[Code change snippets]
= = = = =
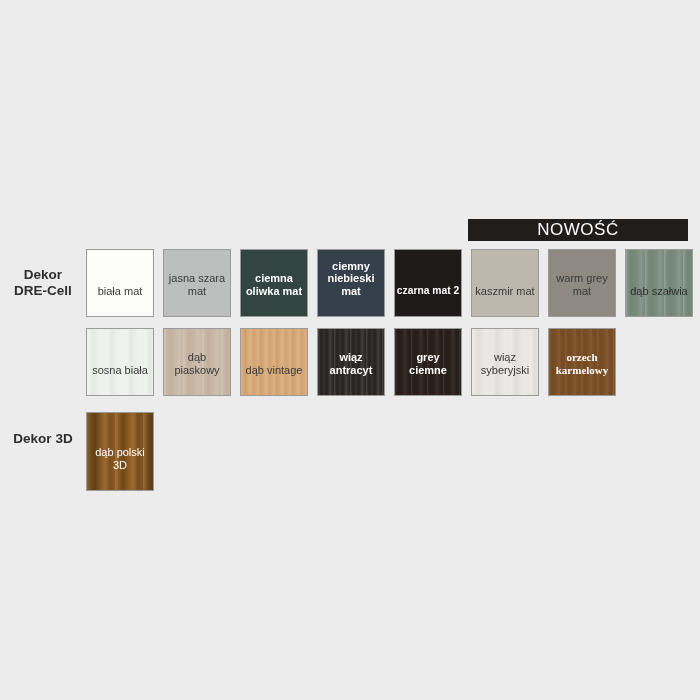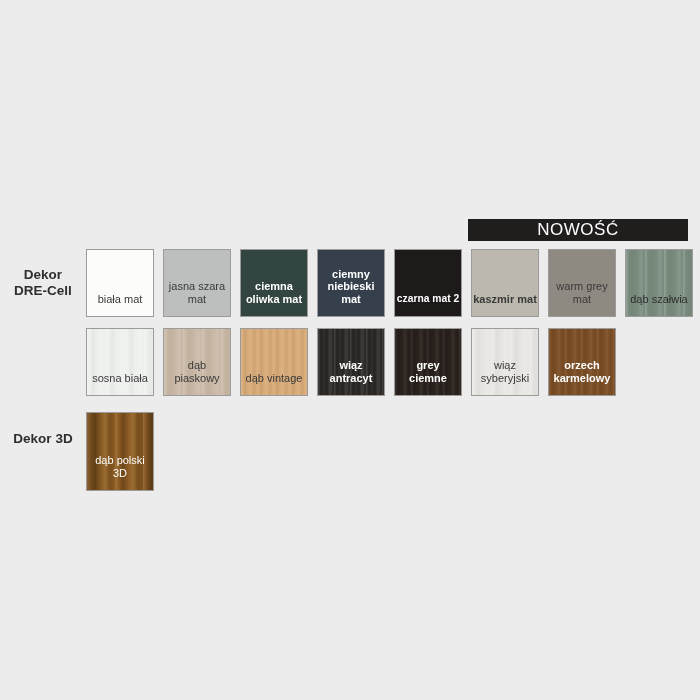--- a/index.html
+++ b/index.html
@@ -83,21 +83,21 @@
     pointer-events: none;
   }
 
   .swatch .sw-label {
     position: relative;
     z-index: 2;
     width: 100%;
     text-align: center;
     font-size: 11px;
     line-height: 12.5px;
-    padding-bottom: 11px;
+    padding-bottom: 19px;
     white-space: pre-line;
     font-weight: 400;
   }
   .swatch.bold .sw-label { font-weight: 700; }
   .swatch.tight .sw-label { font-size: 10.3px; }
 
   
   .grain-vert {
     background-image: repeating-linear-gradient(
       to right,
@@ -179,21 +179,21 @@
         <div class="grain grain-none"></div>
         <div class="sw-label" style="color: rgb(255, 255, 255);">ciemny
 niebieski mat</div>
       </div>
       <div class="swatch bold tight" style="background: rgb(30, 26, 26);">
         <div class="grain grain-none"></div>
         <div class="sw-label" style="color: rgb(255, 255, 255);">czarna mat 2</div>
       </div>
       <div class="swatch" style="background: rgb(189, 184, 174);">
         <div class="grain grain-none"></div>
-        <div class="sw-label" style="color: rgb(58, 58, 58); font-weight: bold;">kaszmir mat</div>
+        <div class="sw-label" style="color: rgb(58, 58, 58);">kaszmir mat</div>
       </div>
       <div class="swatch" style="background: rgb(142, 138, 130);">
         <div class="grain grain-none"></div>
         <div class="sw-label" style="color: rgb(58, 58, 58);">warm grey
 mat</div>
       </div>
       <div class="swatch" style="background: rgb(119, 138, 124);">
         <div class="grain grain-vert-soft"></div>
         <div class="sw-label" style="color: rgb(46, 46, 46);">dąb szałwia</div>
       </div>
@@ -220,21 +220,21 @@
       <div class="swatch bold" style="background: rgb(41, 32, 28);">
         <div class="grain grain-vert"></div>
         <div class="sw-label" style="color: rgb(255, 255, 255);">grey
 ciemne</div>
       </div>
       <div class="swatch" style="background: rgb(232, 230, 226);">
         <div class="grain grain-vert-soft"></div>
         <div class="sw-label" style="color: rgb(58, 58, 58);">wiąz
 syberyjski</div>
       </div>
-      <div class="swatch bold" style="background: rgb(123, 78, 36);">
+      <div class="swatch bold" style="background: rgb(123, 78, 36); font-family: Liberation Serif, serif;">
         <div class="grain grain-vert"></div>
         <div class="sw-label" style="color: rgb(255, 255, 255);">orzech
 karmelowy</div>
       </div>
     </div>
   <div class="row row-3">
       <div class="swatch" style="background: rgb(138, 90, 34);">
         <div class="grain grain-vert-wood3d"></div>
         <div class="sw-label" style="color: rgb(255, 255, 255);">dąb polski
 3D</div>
= = = = =
Count the lines above that contain the word "weight". Write only the number.

3